Весь следующий день я пыталась найти еще что-нибудь про Таддеуша. Еще два дня я продолжала искать эти слова в сетях других стран. Еще через день я решила ехать в Варшаву. Денег особо не было. Украла новый iPhone у одногруппницы, съездила на рынок, чтобы продать. Стыдно не было, хотя понимала, что должно было бы. Сняла все деньги с карточки к тому же, не совсем я бессовестная, их я буду тратить в первую очередь. Еще пришлось потратиться на срочную визу. На учебе сказала, что съезжу домой в Липецк, родителям сказала, что съезжу с Мариной на похороны. Якобы Женя жил в Краснодаре, хотя это и не так, наверное.
Больше самой поездки меня волновало, как мне подойти к этому Таддеушу. Судя по тому, какой он крутой, это будет нелегко. В его клубах были сплошные фрики, причем некоторые очень замороченные. А фотографировались с ним вообще самые красивые из них. Я такой не была. Мое лицо было серым, одежда тоже, а фигура неинтересной. Я не любила свою внешность, даже фотографироваться не могла. Но я уловила суть фриков - не обязательно быть красивой, главное выделяться. Конечно, если ты при этом красивый, то ты крутой фрик, если нет, то просто фрик. Я купила себе в дешевом спортивном магазине обтягивающую ядерно-желтую майку, и порезала ее так, чтобы открыть часть спины и живот. Это я могла сделать, все-таки хоть тощая была, к счастью. Правда, мой черный лифчик торчал из-под нее, но это было скорее плюс, чем минус. К майке купила свободные штаны с занятным рисунком, в виде каких-то завитушек. Их долго можно было рассматривать. Но все равно на фрика я не была похожа нисколько. Хорошо бы татуировку сделать, но дорого. Поэтому накупила самых простых металлических сережек, и проколола себе по пять дырок в каждом ухе, пупок, бровь и нос.
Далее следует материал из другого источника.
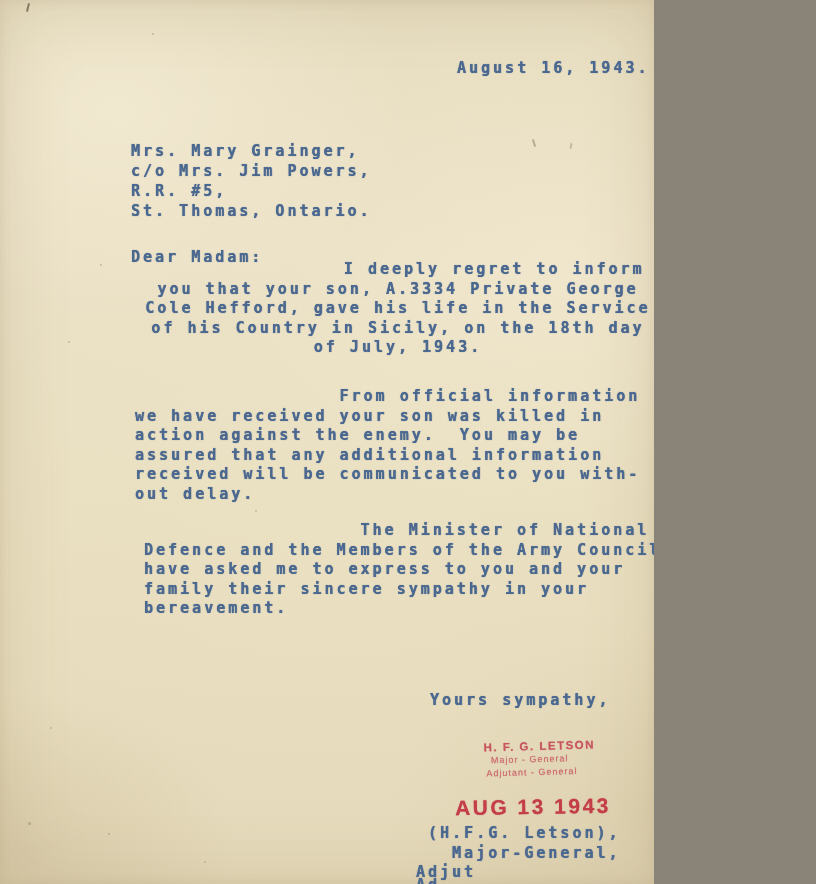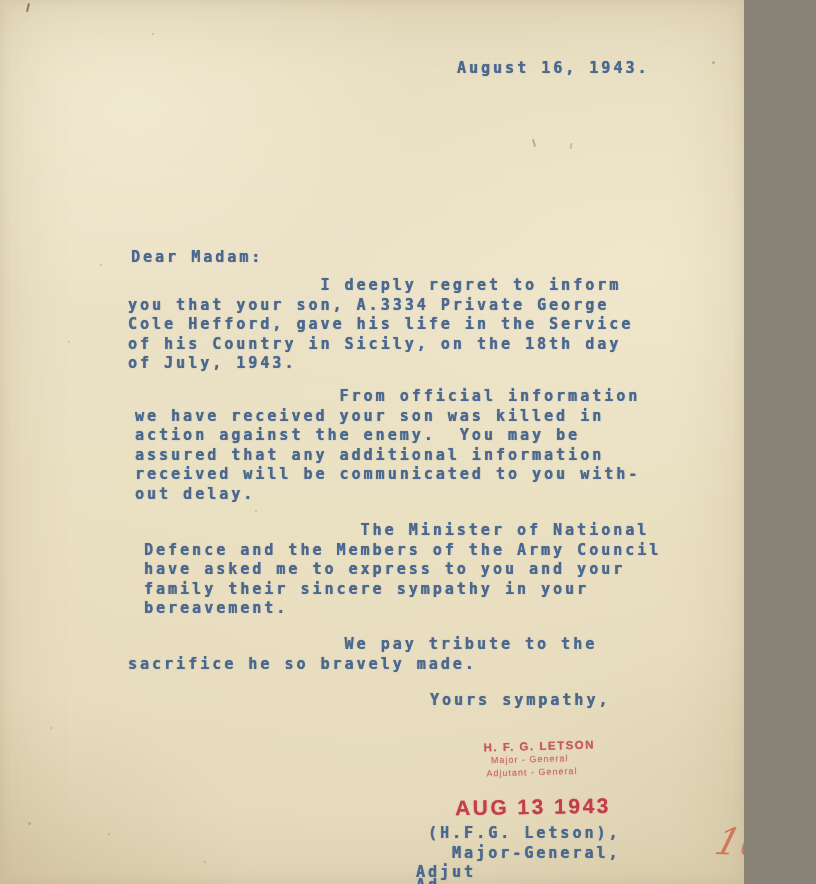"August 16, 1943." .page { width: 744px -> 654px }
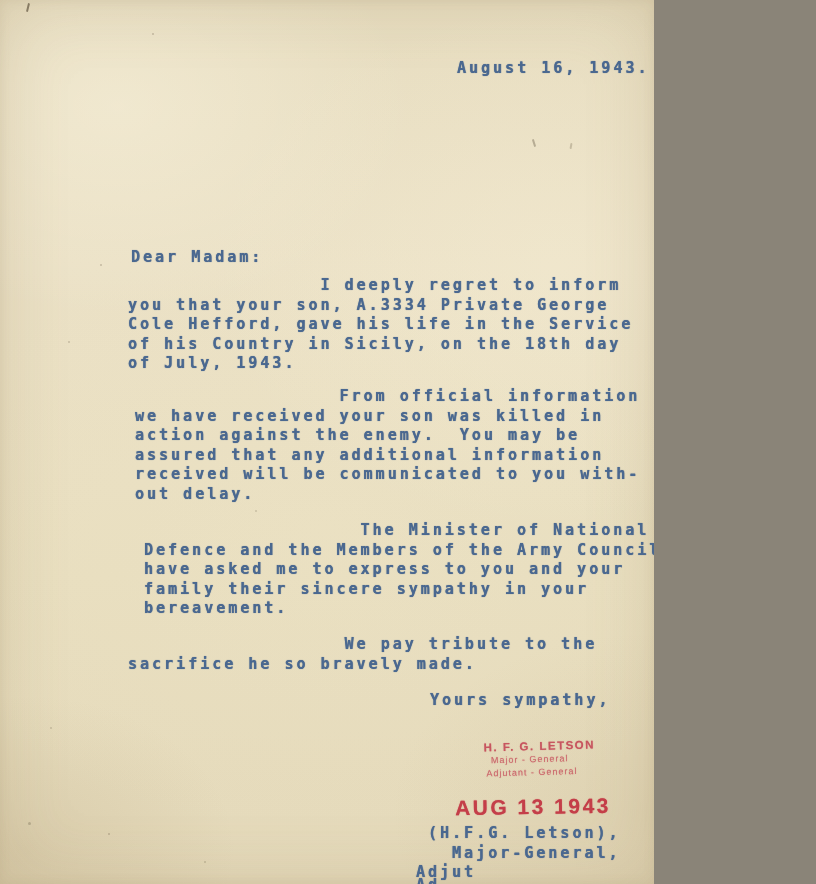"Mrs. Mary Grainger," div.typed { html: none -> <div>Mrs. Mary Grainger, c/o Mrs. Jim Powers, R.R. #5, St. Thomas, Ontario.</div> }
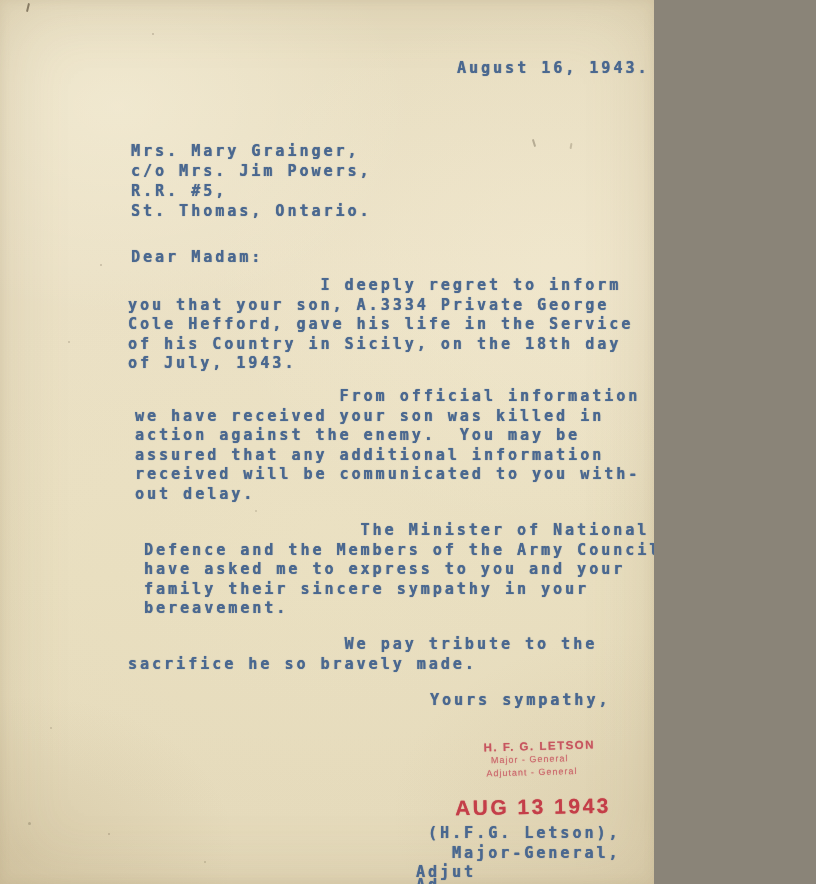"I deeply regret to inform" .para-1 { text-align: none -> center; top: 276px -> 260px }
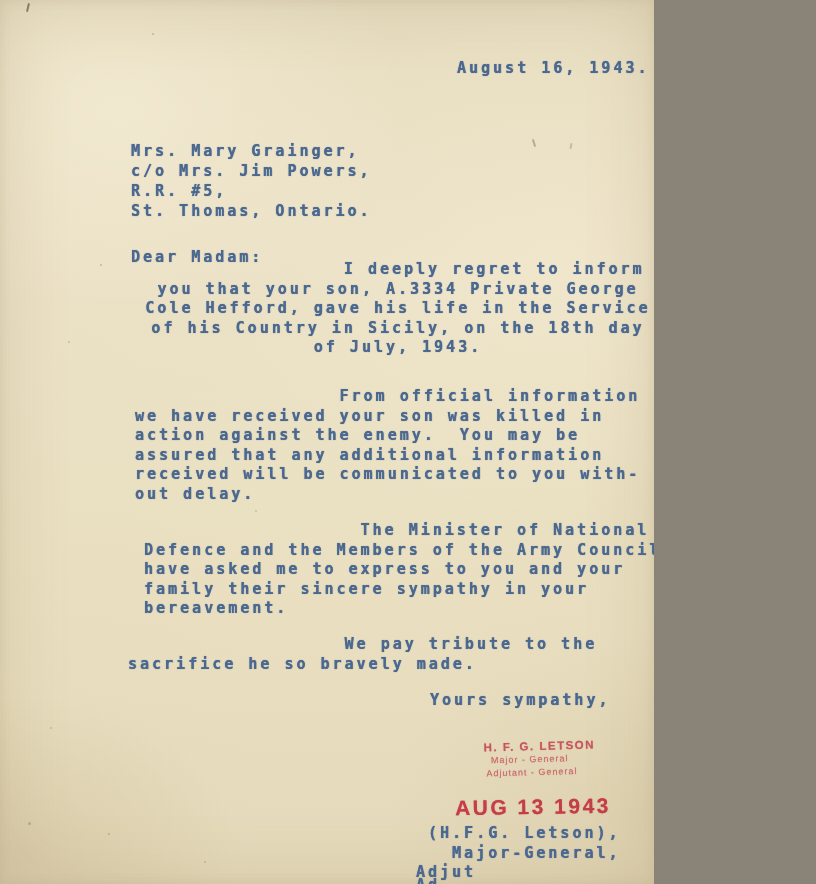"We pay tribute to the" div.typed { html: <div> We pay tribute to the sacrifice he so bravely made.</div> -> none }
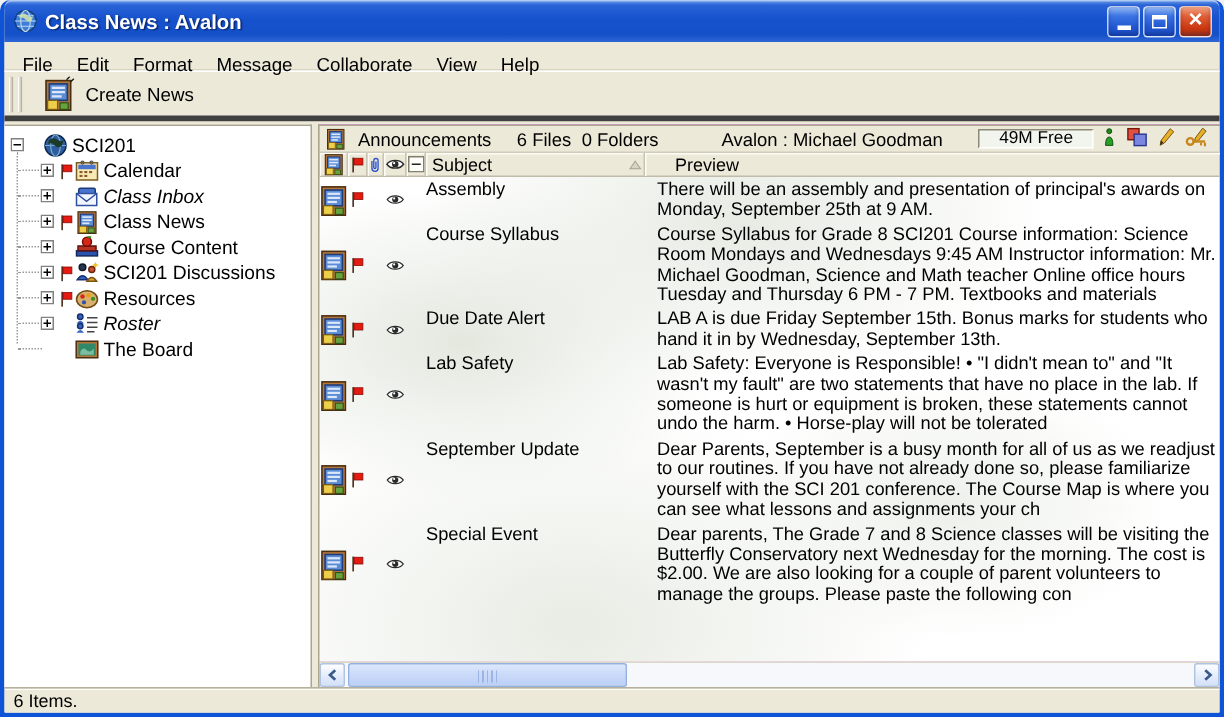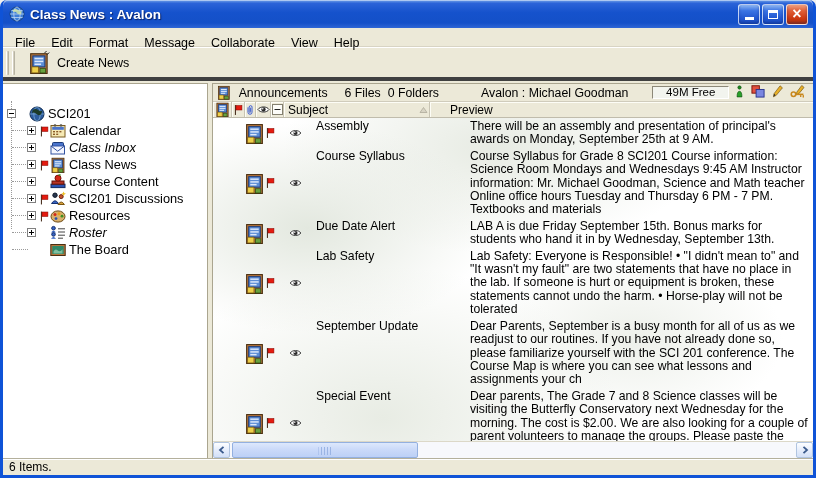"SCI201" .tree-panel { padding-top: 21px -> 4px }
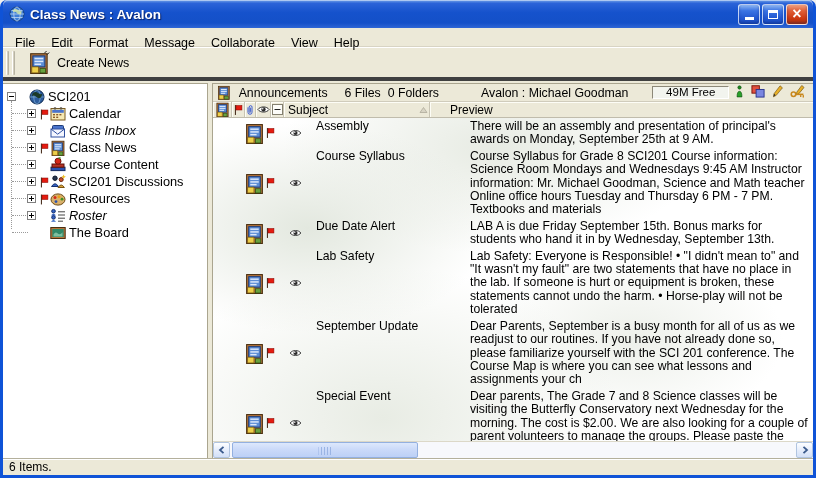"Assembly" .row { padding-left: 32px -> none }
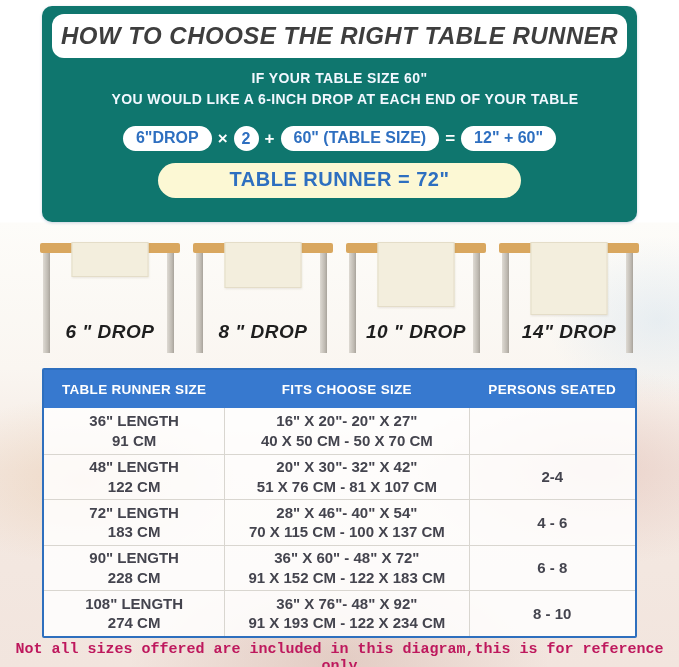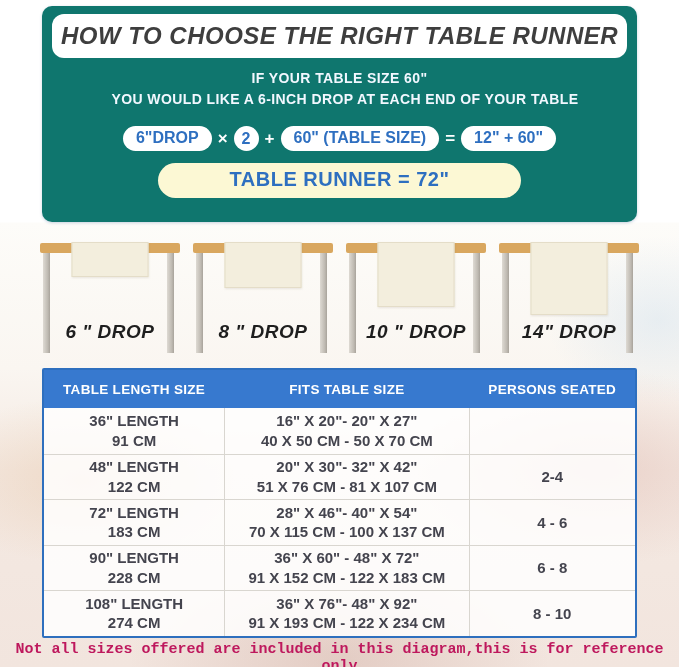"TABLE LENGTH SIZE" div.hcell { text: LENGTH -> RUNNER }
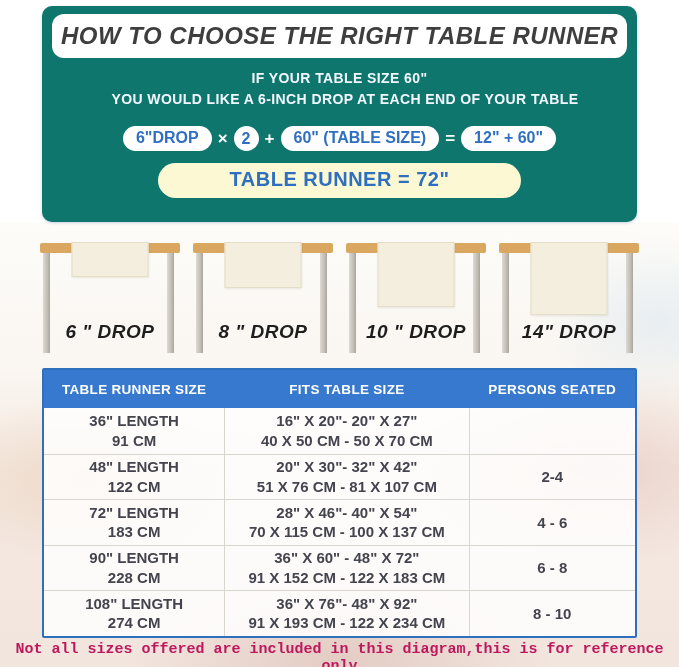"FITS TABLE SIZE" div.hcell { text: TABLE -> CHOOSE }
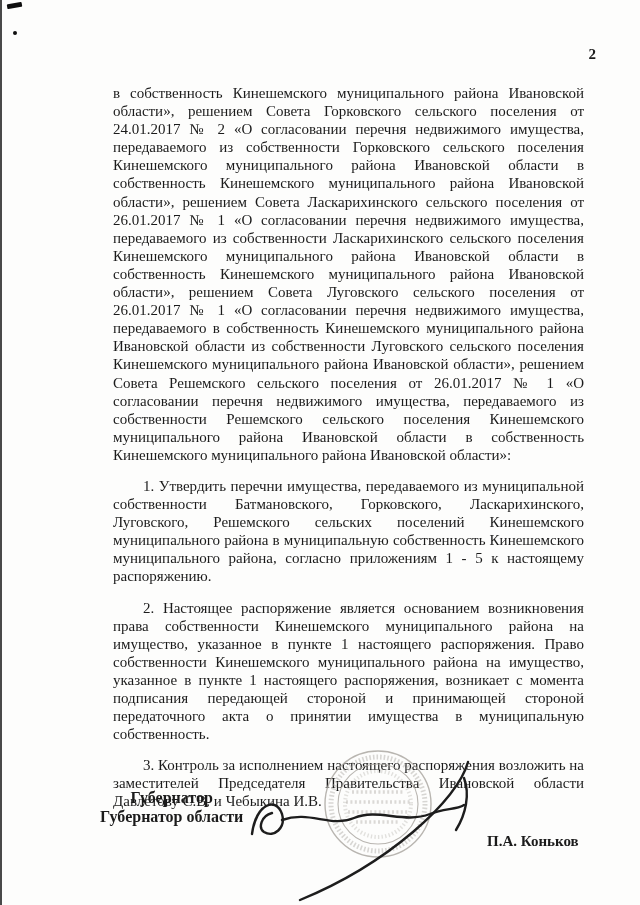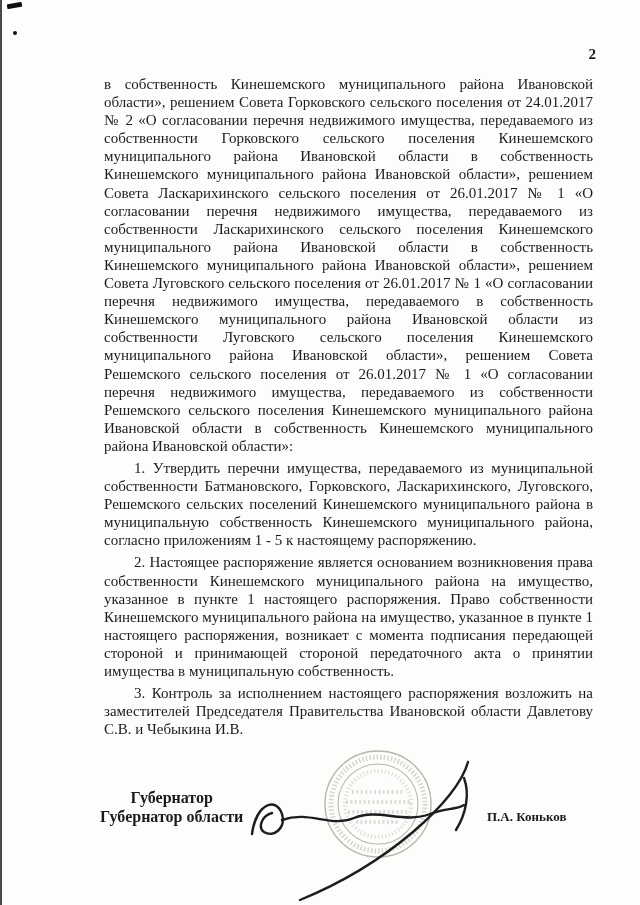"в собственность Кинешемского" .body-text p { margin: 4px -> 13px }
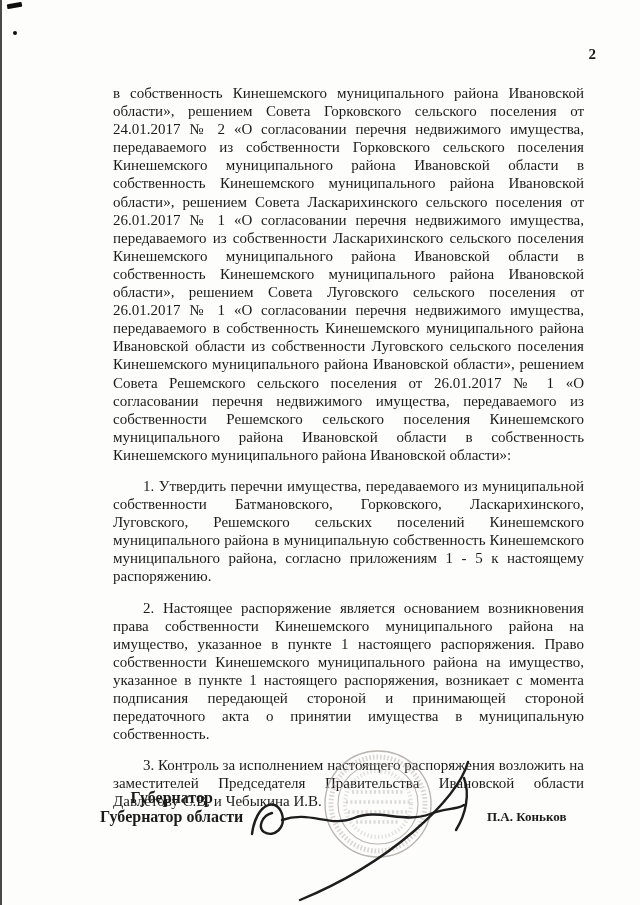"П.А. Коньков" .sig-name { font-size: 13px -> 15px; top: 809px -> 833px }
Хотела колоть дальше, но сережки закончились. В некоторые из них продела перья. Я делала это все сама, было немного больно, но очень увлекательно. Когда все примерила, я показалась себе лучше, чем обычно. Но все равно до клуба Таддеуша не дотягивала. Марина, как увидела, сказала, что я рехнулась.
На поезде было ехать восемнадцать часов. На самом деле не так уж много. Мой одногруппник ездил до Махачкалы тридцать восемь часов, например. А это все наша страна. Даже Польша стала казаться немного роднее. А возможно это во мне просто проявляется завоевательный ген, доставшийся мне много веков назад от татаро-монгол.
В поезде я изучала польский разговорник и немного паниковала. Пожилая женщина напротив подумала, что мне страшно ехать одной в другую страну. Но она была не права, мне страшно было, что Таддеуш не захочет мне ничего рассказывать. Тем более бесконечные деревья за окном нагоняли тоску.